# [TASK PROMPT]
Print all of the data exactly, but drop the pictures.

(GIVEN INFORMATION)

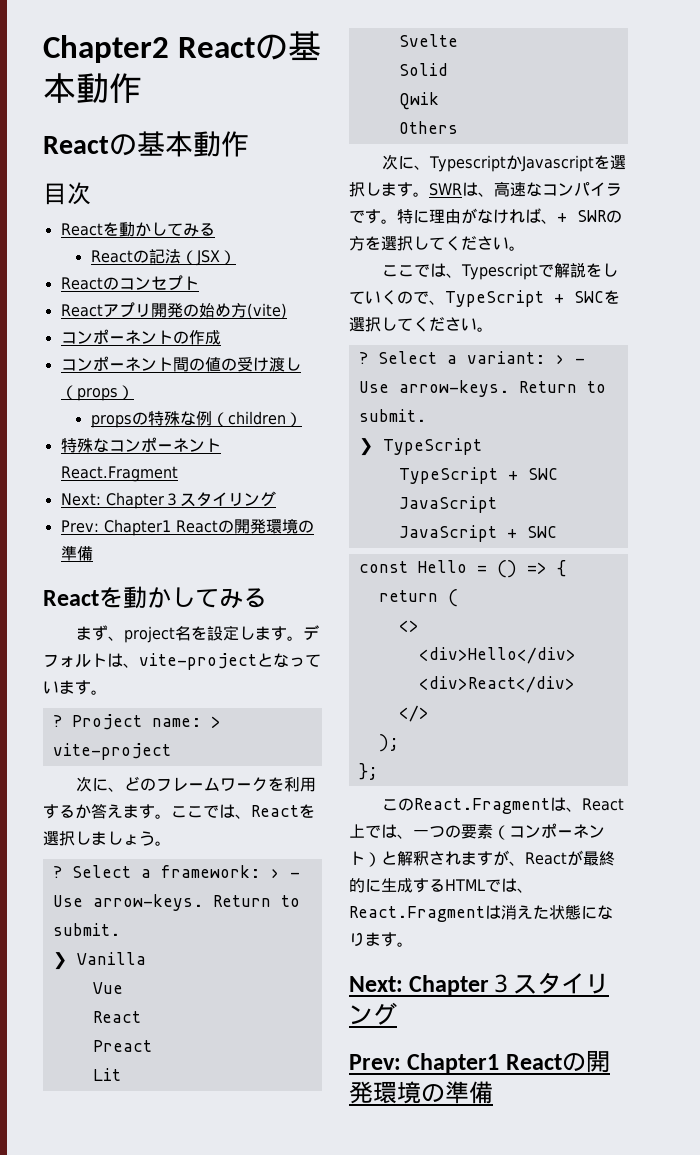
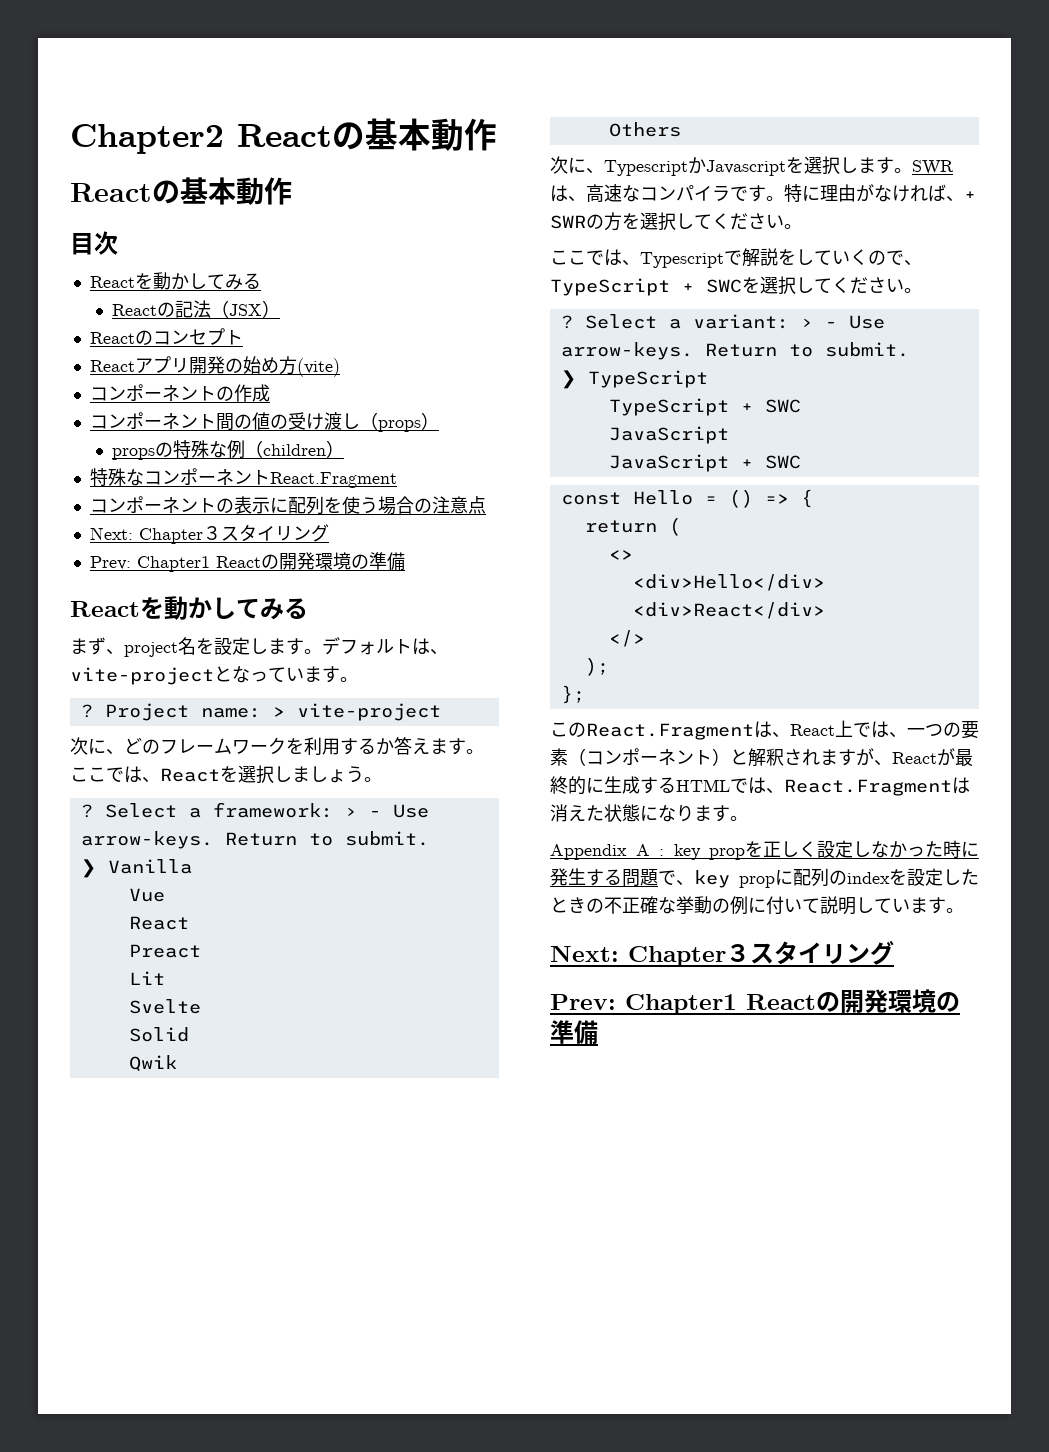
+ コンポーネントの表示に配列を使う場合の注意点
+ Appendix A : key propを正しく設定しなかった時に発生する問題で、key propに配列のindexを設定したときの不正確な挙動の例に付いて説明しています。

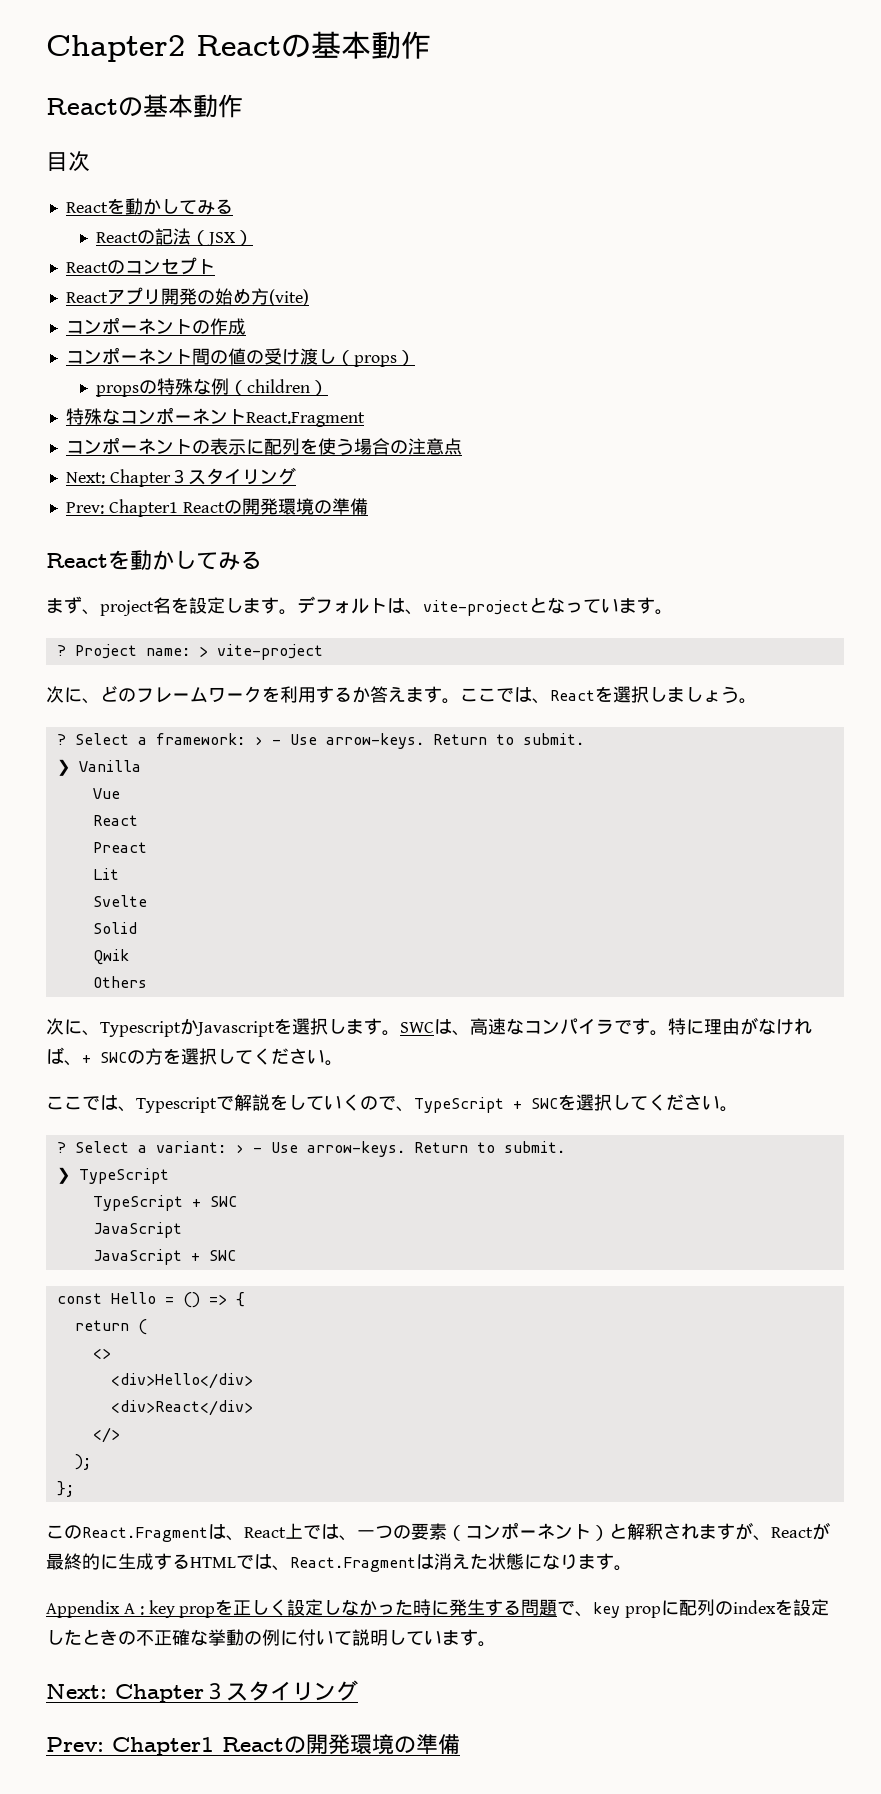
- SWRは、高速なコンパイラです。
+ SWCは、高速なコンパイラです。
- 特に理由がなければ、+ SWRの方を選択してください。
+ 特に理由がなければ、+ SWCの方を選択してください。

(End GIVEN INFORMATION)

# [WRITTEN SOLUTION]
+ コンポーネントの表示に配列を使う場合の注意点
+ Appendix A : key propを正しく設定しなかった時に発生する問題で、key propに配列のindexを設定したときの不正確な挙動の例に付いて説明しています。

- SWRは、高速なコンパイラです。
+ SWCは、高速なコンパイラです。
- 特に理由がなければ、+ SWRの方を選択してください。
+ 特に理由がなければ、+ SWCの方を選択してください。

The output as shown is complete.